Jupyter is a browser-based development environment for Python. Run code and display data and graphics from your browser. There are some pre-built notebooks in the /workspace directory to kick-start your analysis.
If you just want to skip the setup and start coding, we have a jupyter hub running for Data Night at http://jupyter.newportdatproject.org.
- Log in with your github credentials (sign up here if you don't have them)
- Upload one of the example
*.ipynbnotebooks from the/workspacedirectory or start a fresh one - When you're done, make sure you download your notebooks, because the server will be shutdown after the event
Docker is a tool for creating / deploying reproducible and consistent environments called "containers". The idea behind creating a container is that the environment / runtime can be scripted and thus rebuilt the same way easily over and over again.

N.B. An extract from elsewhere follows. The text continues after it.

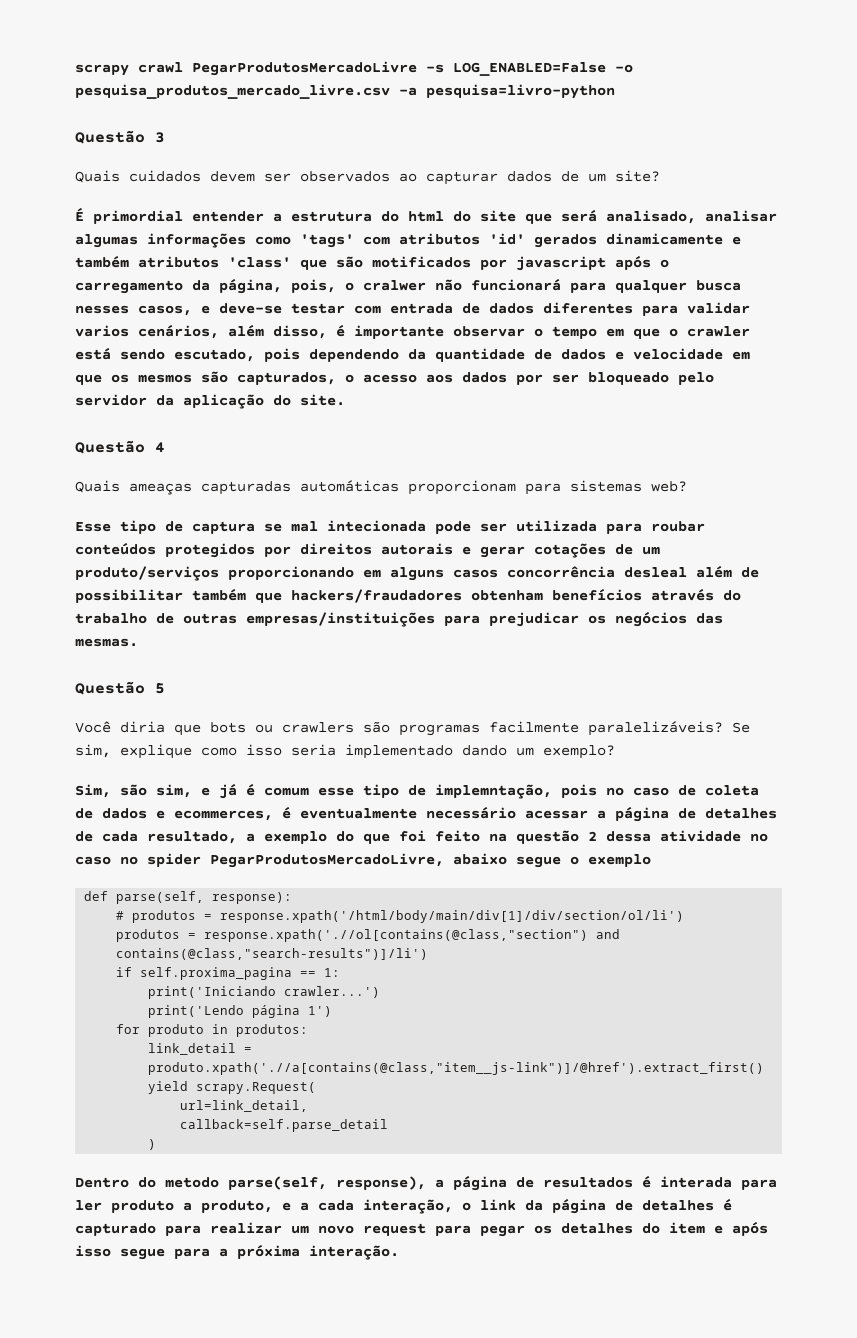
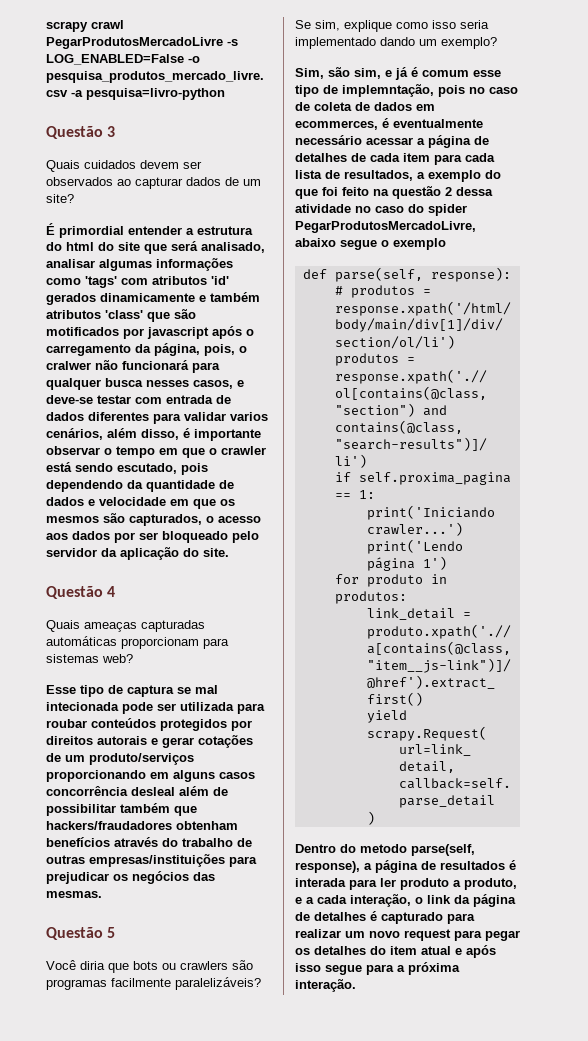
[156,810,165,819] e -> [416,104,435,111] em
[147,831,237,844] resultado, -> [403,153,495,165] [295,170,413,181] item para cada lista de resultados,
[120,856,138,865] no -> [408,204,424,213] do
(705, 1228) none -> [421,946,451,955] atual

For the sake of Data Night, the intent of using Docker is provide a unified and consistent environment for anyone to get all the tools that are considered most useful in one place with minimal overhead installing them all manually.
- Install Docker.
- In the command shell, navigate to the root of this repository
- Run
docker-compose up -d(First time running this may a take a little time) - Navigate to
localhost:8889in your browser to access a Jupyter Notebook (from the container)
Following the steps above, you can use the Docker like any other shell.
- Connect to the container by running
docker exec -it datanight_python_1 /bin/bash - Run some commands! For example:
:/# python --version
Python 3.6.3 :: Anaconda, Inc.The default working directory is /workspace
Anaconda is a distribution of python focused on data science. It provides a very good package manager conda and manages isolated virtual environments so you can run multiple versions of python on your machine for different projects. These instructions will get you up and running with the base packages needed for the examples.
-
If you don't have it already, install Anaconda or miniconda.
-
Set up the data-night conda environment with the command:
$ conda create -n data-night python=3.6 $ activate data-night # if you're using bash, use source activate here $ conda install -c conda-forge geopandas bokeh folium osmnx geopy -
Open your console in this directory, activate the environment using
activate data-night(usesourceif you're using bash) and start jupyter withjupyter notebook. -
Your browser should open to the jupyter server. If not, copy and paste the link (with the token) from your console. (it should be something like `127.0.0.1:8888/?token=####)
These are some python libraries that may come in handy at Data Night. They're installed in the docker image and on the Jupyter notebook server.
- Pandas - The favorite data processing library. Read and write data files; sort, slice, and access data elements; analyze and visualize data. Pandas is also used as a base for a number of more specialized packages.
- GeoPandas - An extension of Pandas that works with geospatial data.
- osmnx - A tool for analyzing and visualizing street networks, pulling from OpenStreetMap data and using standard python network analysis libararies.
- Folium and Bokeh - Two visualization libraries that work well in juyter notebooks. Folium is an interface to build interactive maps, and Bokeh builds interactive charts, including maps.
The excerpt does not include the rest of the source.